(RECORDS FOR THE EXERCISE Opens)
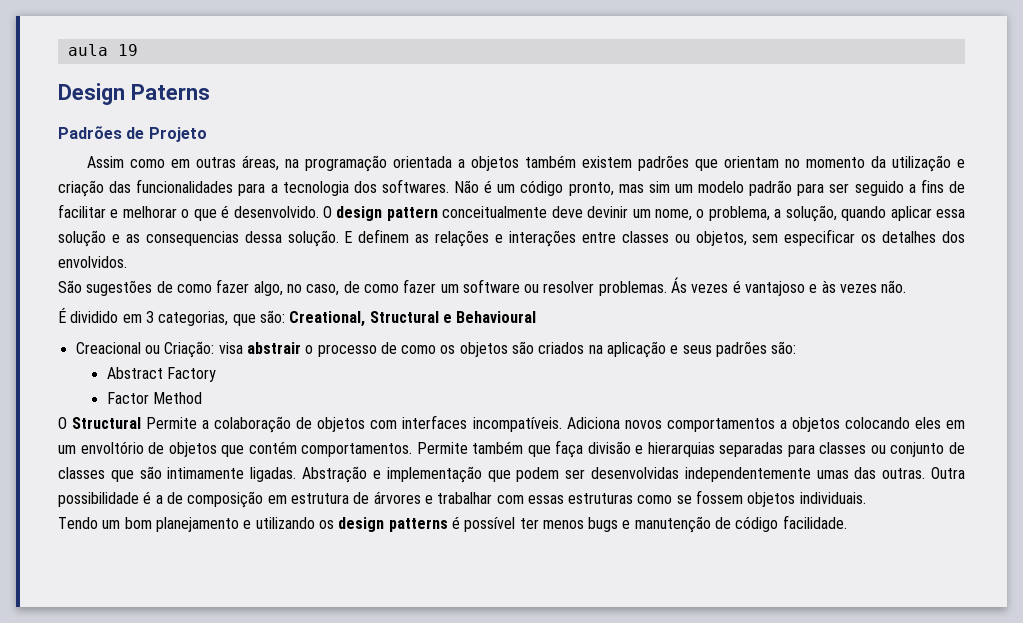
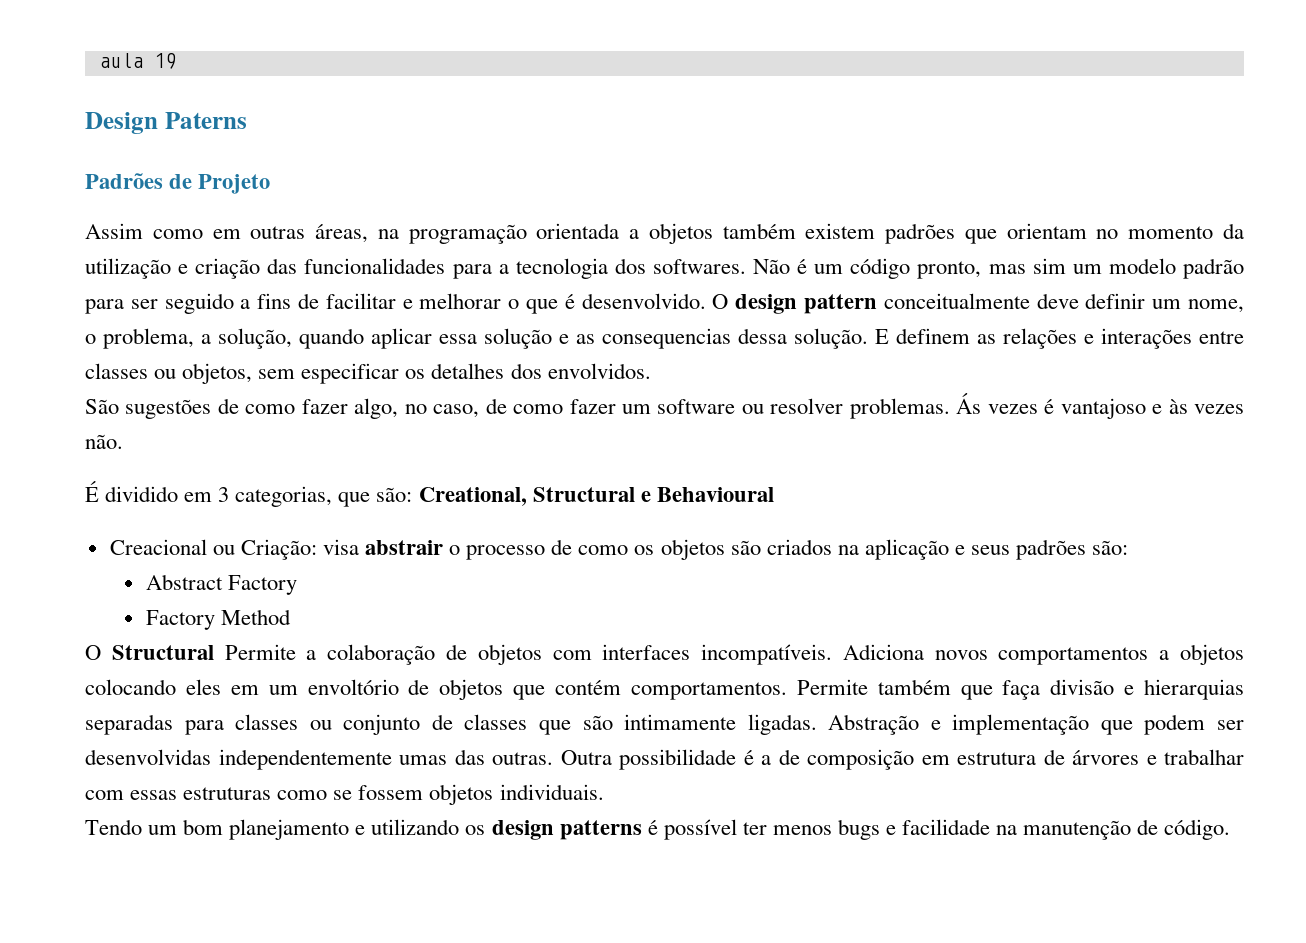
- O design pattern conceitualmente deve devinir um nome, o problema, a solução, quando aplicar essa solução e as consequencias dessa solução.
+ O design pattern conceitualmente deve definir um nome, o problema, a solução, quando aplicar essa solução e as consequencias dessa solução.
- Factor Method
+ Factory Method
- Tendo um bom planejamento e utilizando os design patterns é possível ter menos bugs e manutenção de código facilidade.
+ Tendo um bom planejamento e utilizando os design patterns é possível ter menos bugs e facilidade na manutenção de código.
(RECORDS FOR THE EXERCISE Closes)
WHAT THIS TASK INVOLVES: Once you find the line with "conceitualmente deve definir" above, print it and every line after it up to and including the line with "- Tendo um bom", exactly as written and nothing else.

RESPONSE BOX:
+ O design pattern conceitualmente deve definir um nome, o problema, a solução, quando aplicar essa solução e as consequencias dessa solução.
- Factor Method
+ Factory Method
- Tendo um bom planejamento e utilizando os design patterns é possível ter menos bugs e manutenção de código facilidade.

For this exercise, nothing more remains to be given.